**Task description**
Set down each of the records below exactly as it reads. No pictures go into the copy.

**Supplied material**
━━━━━━━━━━━━━━━━━━━━━━━━━━━━━━

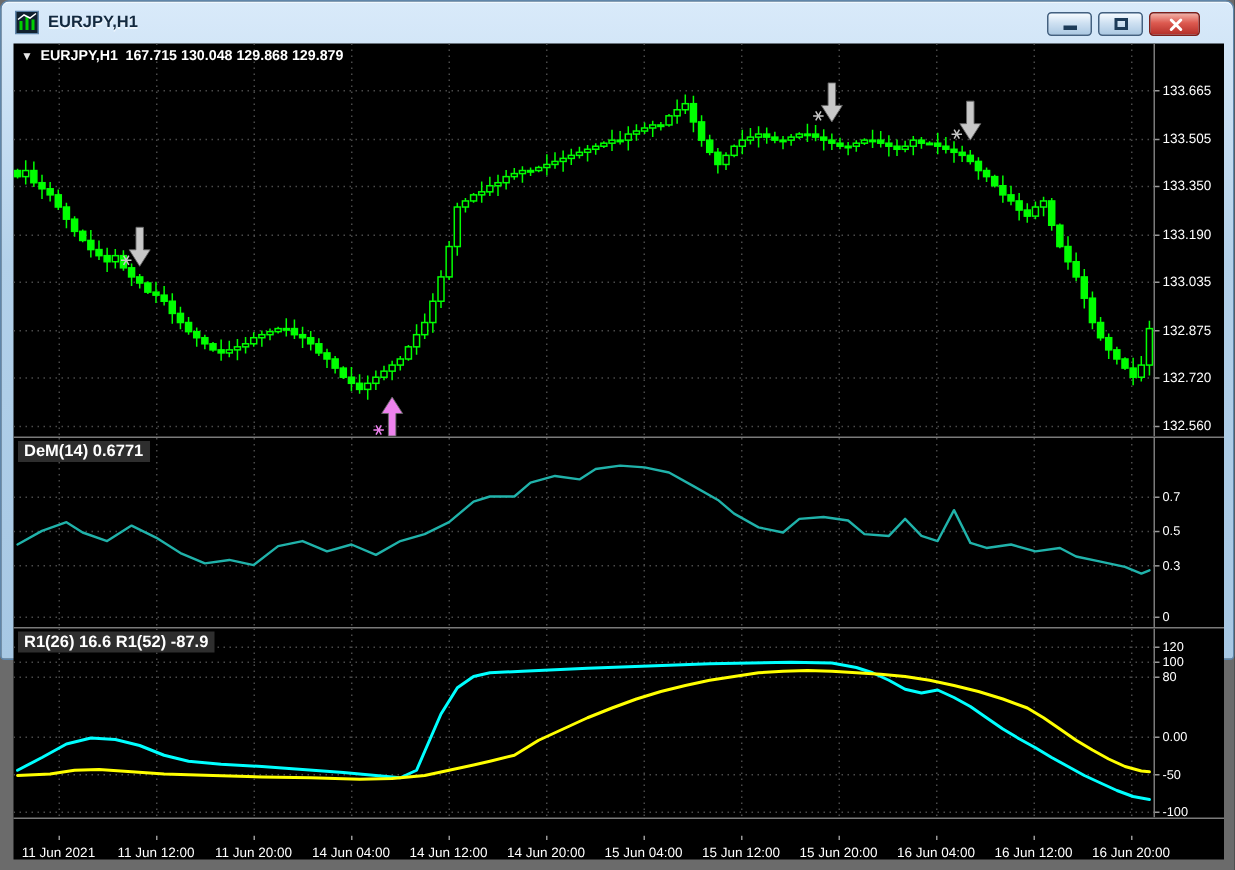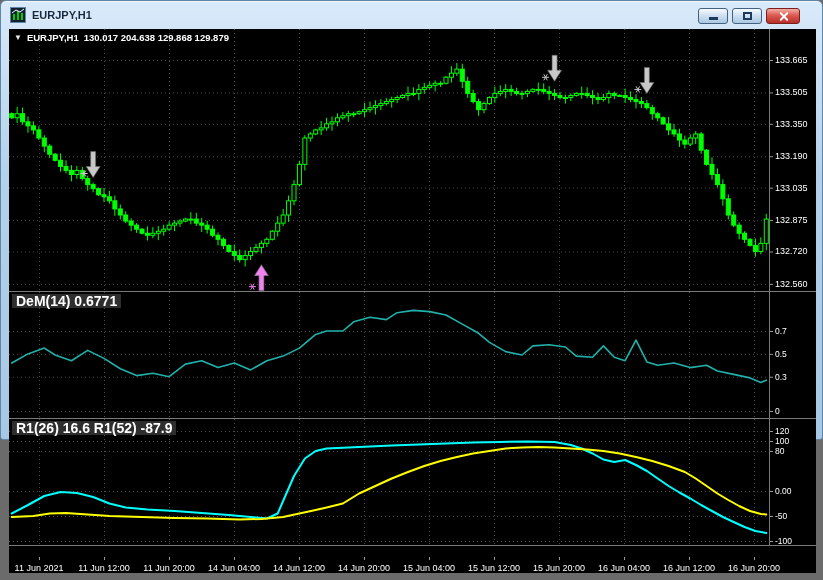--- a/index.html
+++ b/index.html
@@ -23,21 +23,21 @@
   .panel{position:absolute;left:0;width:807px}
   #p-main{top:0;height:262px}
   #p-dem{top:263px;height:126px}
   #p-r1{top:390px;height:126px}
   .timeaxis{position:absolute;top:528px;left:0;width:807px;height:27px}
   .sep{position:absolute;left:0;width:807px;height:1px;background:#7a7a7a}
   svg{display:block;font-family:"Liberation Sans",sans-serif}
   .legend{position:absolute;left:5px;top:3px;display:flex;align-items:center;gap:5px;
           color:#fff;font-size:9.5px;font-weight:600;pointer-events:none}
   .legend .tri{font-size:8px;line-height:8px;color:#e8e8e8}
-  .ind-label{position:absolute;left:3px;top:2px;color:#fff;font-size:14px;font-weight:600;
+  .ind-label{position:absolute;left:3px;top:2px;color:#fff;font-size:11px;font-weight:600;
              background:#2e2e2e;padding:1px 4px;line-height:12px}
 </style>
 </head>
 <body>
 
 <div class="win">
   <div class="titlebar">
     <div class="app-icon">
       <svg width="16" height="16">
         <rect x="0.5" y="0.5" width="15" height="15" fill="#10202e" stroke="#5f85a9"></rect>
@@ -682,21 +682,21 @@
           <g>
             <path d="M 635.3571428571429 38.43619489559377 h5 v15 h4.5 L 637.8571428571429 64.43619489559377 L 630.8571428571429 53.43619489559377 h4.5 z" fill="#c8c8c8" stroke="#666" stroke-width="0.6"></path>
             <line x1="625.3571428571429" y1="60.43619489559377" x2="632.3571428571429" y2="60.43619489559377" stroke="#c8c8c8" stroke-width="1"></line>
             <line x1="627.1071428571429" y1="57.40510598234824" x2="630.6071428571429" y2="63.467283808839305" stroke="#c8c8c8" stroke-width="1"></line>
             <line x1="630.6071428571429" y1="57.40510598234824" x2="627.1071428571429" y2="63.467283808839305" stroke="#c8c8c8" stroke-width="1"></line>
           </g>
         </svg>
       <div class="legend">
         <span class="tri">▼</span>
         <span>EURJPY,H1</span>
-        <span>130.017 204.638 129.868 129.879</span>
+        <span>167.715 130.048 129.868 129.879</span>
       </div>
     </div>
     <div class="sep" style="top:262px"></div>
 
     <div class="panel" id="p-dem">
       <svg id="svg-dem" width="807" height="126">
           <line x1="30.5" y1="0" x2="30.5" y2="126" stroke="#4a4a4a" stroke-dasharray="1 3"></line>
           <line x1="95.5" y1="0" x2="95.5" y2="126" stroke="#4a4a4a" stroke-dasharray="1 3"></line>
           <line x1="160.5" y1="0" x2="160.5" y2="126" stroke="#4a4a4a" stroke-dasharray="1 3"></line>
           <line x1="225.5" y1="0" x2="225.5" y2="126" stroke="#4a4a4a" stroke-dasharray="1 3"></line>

━━━━━━━━━━━━━━━━━━━━━━━━━━━━━━

**Problem solution**
--- a/index.html
+++ b/index.html
@@ -23,21 +23,21 @@
   .panel{position:absolute;left:0;width:807px}
   #p-main{top:0;height:262px}
   #p-dem{top:263px;height:126px}
   #p-r1{top:390px;height:126px}
   .timeaxis{position:absolute;top:528px;left:0;width:807px;height:27px}
   .sep{position:absolute;left:0;width:807px;height:1px;background:#7a7a7a}
   svg{display:block;font-family:"Liberation Sans",sans-serif}
   .legend{position:absolute;left:5px;top:3px;display:flex;align-items:center;gap:5px;
           color:#fff;font-size:9.5px;font-weight:600;pointer-events:none}
   .legend .tri{font-size:8px;line-height:8px;color:#e8e8e8}
-  .ind-label{position:absolute;left:3px;top:2px;color:#fff;font-size:14px;font-weight:600;
+  .ind-label{position:absolute;left:3px;top:2px;color:#fff;font-size:11px;font-weight:600;
              background:#2e2e2e;padding:1px 4px;line-height:12px}
 </style>
 </head>
 <body>
 
 <div class="win">
   <div class="titlebar">
     <div class="app-icon">
       <svg width="16" height="16">
         <rect x="0.5" y="0.5" width="15" height="15" fill="#10202e" stroke="#5f85a9"></rect>
@@ -682,21 +682,21 @@
           <g>
             <path d="M 635.3571428571429 38.43619489559377 h5 v15 h4.5 L 637.8571428571429 64.43619489559377 L 630.8571428571429 53.43619489559377 h4.5 z" fill="#c8c8c8" stroke="#666" stroke-width="0.6"></path>
             <line x1="625.3571428571429" y1="60.43619489559377" x2="632.3571428571429" y2="60.43619489559377" stroke="#c8c8c8" stroke-width="1"></line>
             <line x1="627.1071428571429" y1="57.40510598234824" x2="630.6071428571429" y2="63.467283808839305" stroke="#c8c8c8" stroke-width="1"></line>
             <line x1="630.6071428571429" y1="57.40510598234824" x2="627.1071428571429" y2="63.467283808839305" stroke="#c8c8c8" stroke-width="1"></line>
           </g>
         </svg>
       <div class="legend">
         <span class="tri">▼</span>
         <span>EURJPY,H1</span>
-        <span>130.017 204.638 129.868 129.879</span>
+        <span>167.715 130.048 129.868 129.879</span>
       </div>
     </div>
     <div class="sep" style="top:262px"></div>
 
     <div class="panel" id="p-dem">
       <svg id="svg-dem" width="807" height="126">
           <line x1="30.5" y1="0" x2="30.5" y2="126" stroke="#4a4a4a" stroke-dasharray="1 3"></line>
           <line x1="95.5" y1="0" x2="95.5" y2="126" stroke="#4a4a4a" stroke-dasharray="1 3"></line>
           <line x1="160.5" y1="0" x2="160.5" y2="126" stroke="#4a4a4a" stroke-dasharray="1 3"></line>
           <line x1="225.5" y1="0" x2="225.5" y2="126" stroke="#4a4a4a" stroke-dasharray="1 3"></line>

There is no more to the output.